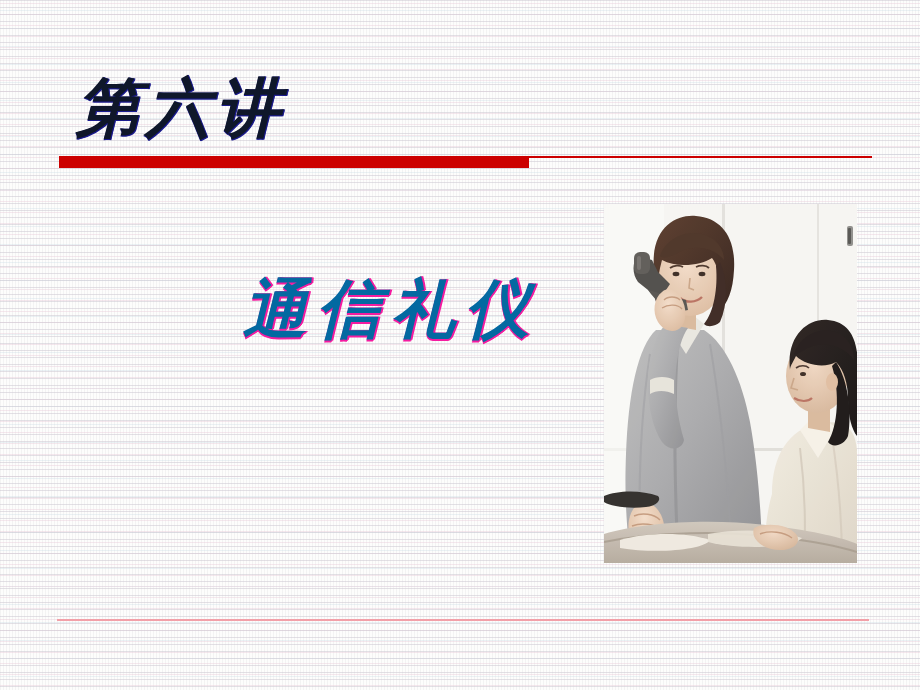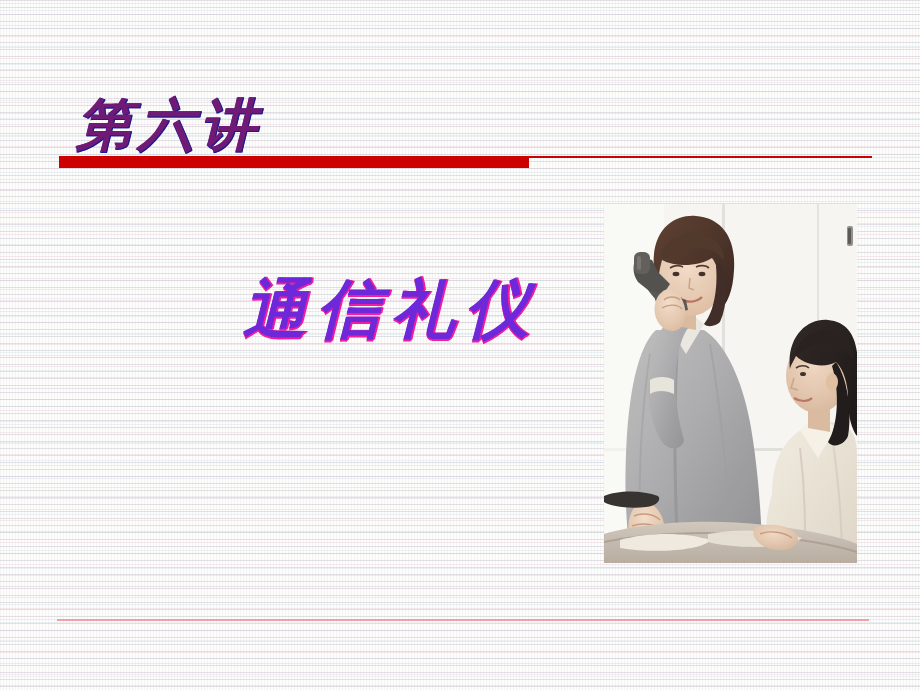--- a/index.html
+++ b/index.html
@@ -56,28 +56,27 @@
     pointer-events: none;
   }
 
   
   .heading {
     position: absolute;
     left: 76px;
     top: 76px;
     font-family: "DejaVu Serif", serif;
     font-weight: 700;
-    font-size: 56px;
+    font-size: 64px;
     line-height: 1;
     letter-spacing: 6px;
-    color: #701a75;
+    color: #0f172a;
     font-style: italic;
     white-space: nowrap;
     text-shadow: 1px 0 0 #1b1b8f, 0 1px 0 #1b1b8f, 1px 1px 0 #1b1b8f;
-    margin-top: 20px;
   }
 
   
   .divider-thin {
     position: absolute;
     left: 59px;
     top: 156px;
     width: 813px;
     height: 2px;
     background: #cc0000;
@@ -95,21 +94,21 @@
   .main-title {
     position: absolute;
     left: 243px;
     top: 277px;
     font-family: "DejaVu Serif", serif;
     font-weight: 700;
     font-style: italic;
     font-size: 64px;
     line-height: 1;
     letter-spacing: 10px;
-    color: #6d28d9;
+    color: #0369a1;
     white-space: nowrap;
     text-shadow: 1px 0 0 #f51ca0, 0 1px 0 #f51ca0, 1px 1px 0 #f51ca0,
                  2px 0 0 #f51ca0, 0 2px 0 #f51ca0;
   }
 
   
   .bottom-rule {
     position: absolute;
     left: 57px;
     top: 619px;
####################
YOUR OBJECTIVE
The task calls for all records to be set down precisely, excluding any images.

SOLUTION TO THIS EXERCISE
--- a/index.html
+++ b/index.html
@@ -56,28 +56,27 @@
     pointer-events: none;
   }
 
   
   .heading {
     position: absolute;
     left: 76px;
     top: 76px;
     font-family: "DejaVu Serif", serif;
     font-weight: 700;
-    font-size: 56px;
+    font-size: 64px;
     line-height: 1;
     letter-spacing: 6px;
-    color: #701a75;
+    color: #0f172a;
     font-style: italic;
     white-space: nowrap;
     text-shadow: 1px 0 0 #1b1b8f, 0 1px 0 #1b1b8f, 1px 1px 0 #1b1b8f;
-    margin-top: 20px;
   }
 
   
   .divider-thin {
     position: absolute;
     left: 59px;
     top: 156px;
     width: 813px;
     height: 2px;
     background: #cc0000;
@@ -95,21 +94,21 @@
   .main-title {
     position: absolute;
     left: 243px;
     top: 277px;
     font-family: "DejaVu Serif", serif;
     font-weight: 700;
     font-style: italic;
     font-size: 64px;
     line-height: 1;
     letter-spacing: 10px;
-    color: #6d28d9;
+    color: #0369a1;
     white-space: nowrap;
     text-shadow: 1px 0 0 #f51ca0, 0 1px 0 #f51ca0, 1px 1px 0 #f51ca0,
                  2px 0 0 #f51ca0, 0 2px 0 #f51ca0;
   }
 
   
   .bottom-rule {
     position: absolute;
     left: 57px;
     top: 619px;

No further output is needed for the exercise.